The global worldview over Euro-centrism was also illustrated last week when the plenary voted to take up Central African Republic ahead of Ukraine for the emergency debate item – (potential) genocide trumping (potential) Cold War. Humanity, by majority, has had it with Atlantic strutting. The resolution called on all IPU member parliaments to ‘press their respective governments’ to respond rapidly to appeals for urgent humanitarian action (http://www.ipu.org/conf-e/130/Res-emrg.htm)
The CAR-Ukraine thing strikes at our own identity angst. Not unlike the UN, where we huddle in the corner of the WEO group (West European and Other), at the IPU we huddle in the even more bizarrely-named Twelve-Plus group. Memories seem to fall short of a clear recollection of the history and logic of 12+.
But whatever, the animus against Russia (also a member of 12+) was palpable. A 12+ draft resolution would have excoriated Russia for its sins. It came as a shock and outrage that the plenary decision in favour of CAR prevented any debate and resolution on Ukraine. I am not against debating Ukraine and also citing Russia for its actions. But I am against the studied political hypocrisy of Western powers which subliminally overlook Panama (1989), Kosovo (1999) and Iraq (2003), and belligerently expect others to do so as well.
The conference also dealt with gender equality, democracy & human rights, and nuclear disarmament.
I chaired the drafting committee for the disarmament resolution. It was a fast and open game at times – with Cuba & Venezuela and Iran & Pakistan on the one side, and France, Canada & Russia on the other, doing battle. But things have a way and we emerged with quite a decent statement of intent for a nuclear-free world. It focused on a nuclear weapon convention (a total ban on nuclear weapons on all countries) plus a study of the (de-)merits of nuclear deterrence doctrine. (http://www.ipu.org/conf-e/130/Res-1.htm). The resolution was ostensibly adopted by consensus, but reservations were entered by Russia, Iran, India and Pakistan….

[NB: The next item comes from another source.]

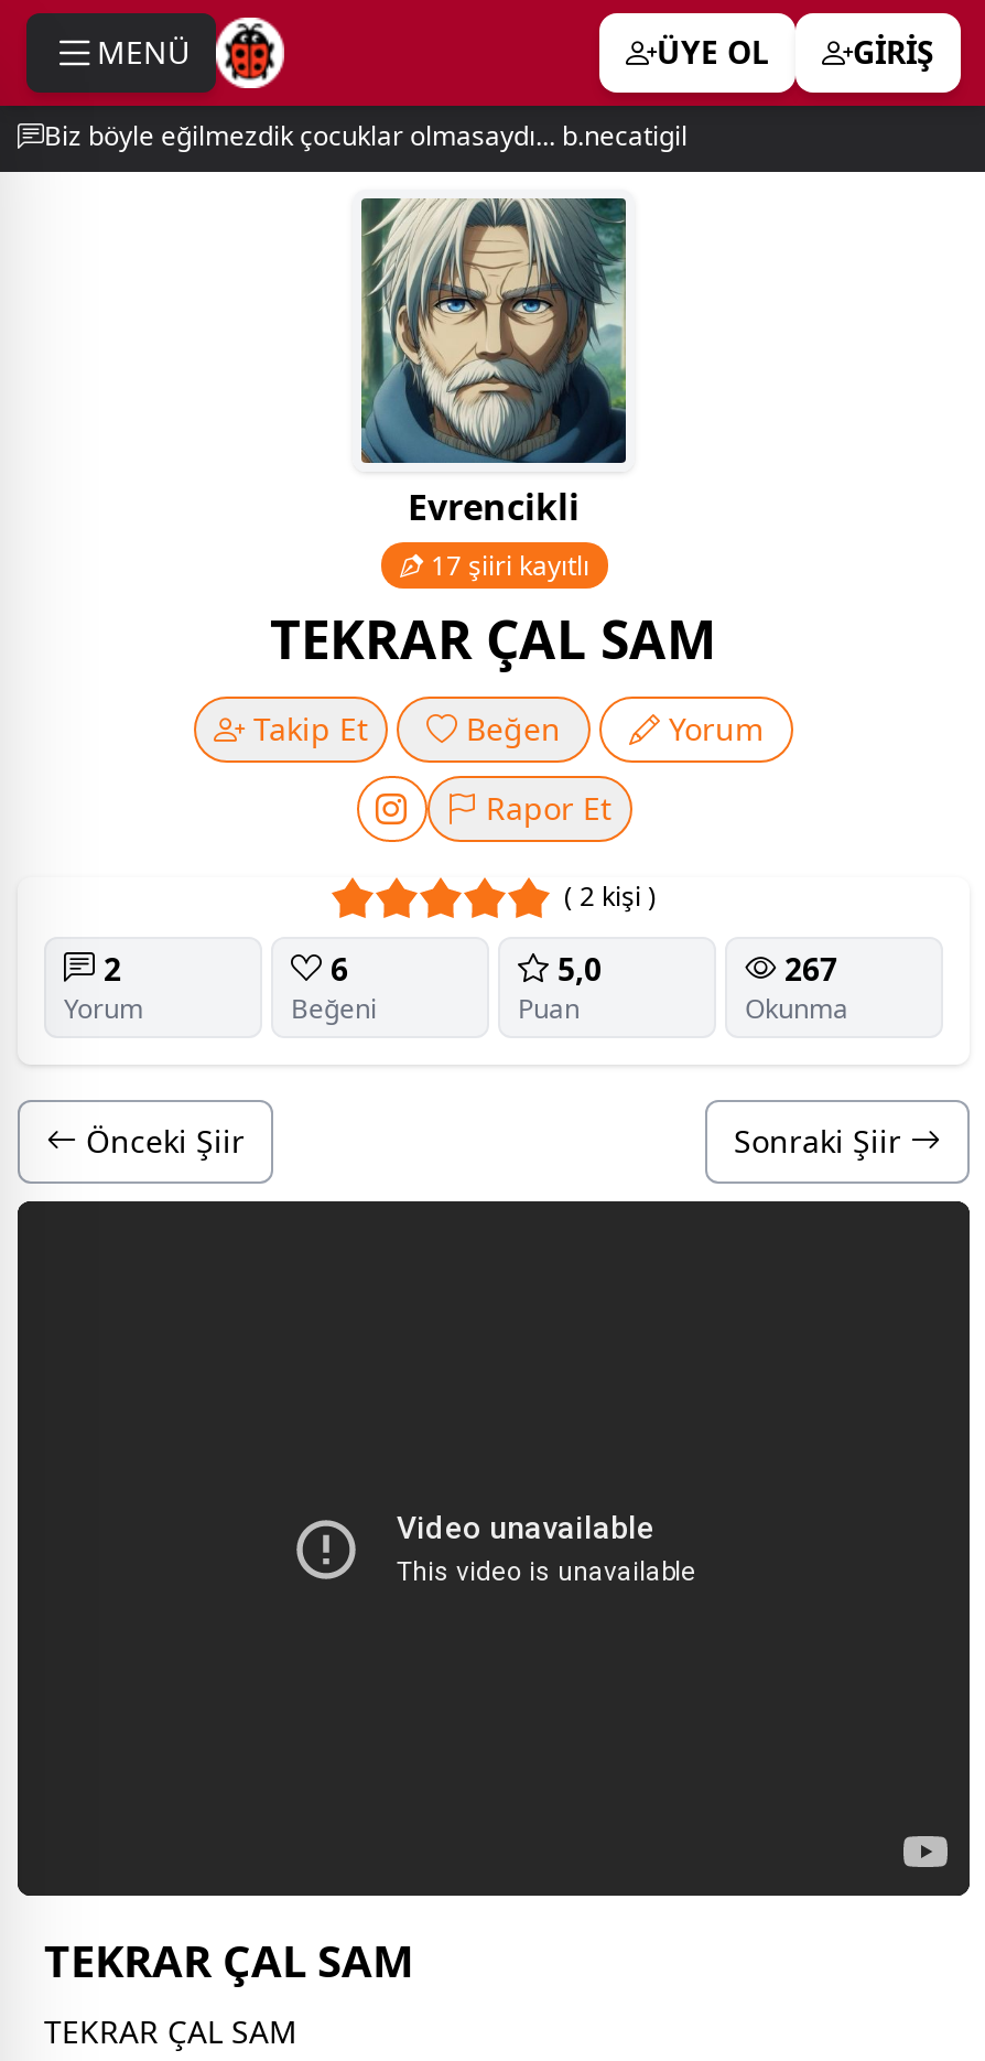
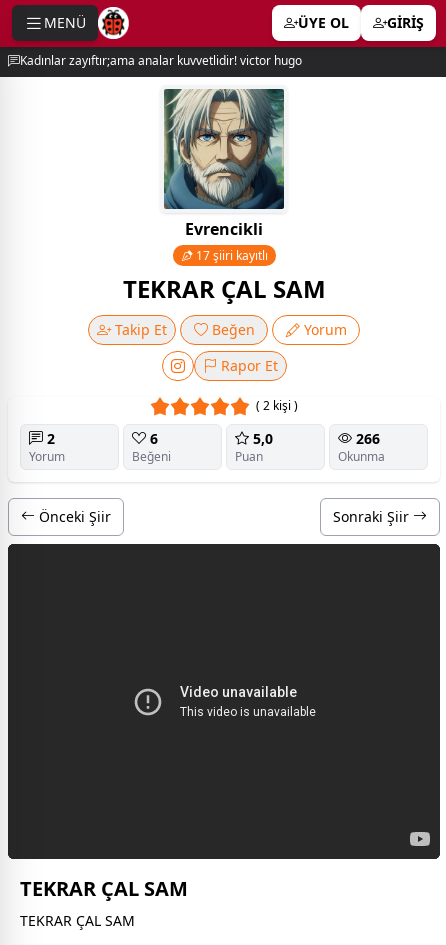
[44,117,688,154] Biz böyle eğilmezdik çocuklar olmasaydı... b.necatigil -> [20,52,302,69] Kadınlar zayıftır;ama analar kuvvetlidir! victor hugo
[776,947,837,989] 267 -> [352,429,380,448] 266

And there is the new IPU Committee on UN Affairs. It seeks to strengthen the relationship with the UN. There is a reservoir of goodwill between the two institutions now – which was not the case for all of the past half-century. I sought to ensure that the IPU does not simply aim to ‘contribute to and support’ the UN, but rather ‘engage with’ it. After all, our national parliaments do not seek to ‘contribute to and support’ our executive governments – rather we tend to legitimise them and hold them strictly to account. So should we, at the global level.
And it was astonishing that climate change scarcely figures in IPU deliberation and action. I repeatedly made the point that it should, and shall endeavour to follow up. But it’s a big organization….
Final thought – on the nature of global democracy. At the regional level, the European Parliament has evolved. It has had direct electoral representation since 1979 and its 766 MEPs sit not behind national nameplates but as political groups. At the global level the IPU, in contrast, has its MPs sitting behind the national nameplates.
The difference is, of course, huge. The MEPs are direct representatives of the peoples that elect them. At the IPU, we are essentially representing the parliaments that have sent us, cross-party and all. The day members of parliament are directly elected to represent their peoples at the global level, is the day that global democracy is born.
There is a movement for a UN Parliamentary Assembly (UNPA) along these lines, to essentially replace, or evolve from, the IPU. That would be global democracy, with the members of a UN parliament ranging alongside the national diplomats at the UN, holding the executive branches to account. A half-way step would be national MPs assembling in a UNPA in New York, along party lines rather than national.
This kind of idea is certainly inspirational. But it raises complex and profound issues – constitutional, political, administrative. As such, it is a long way off.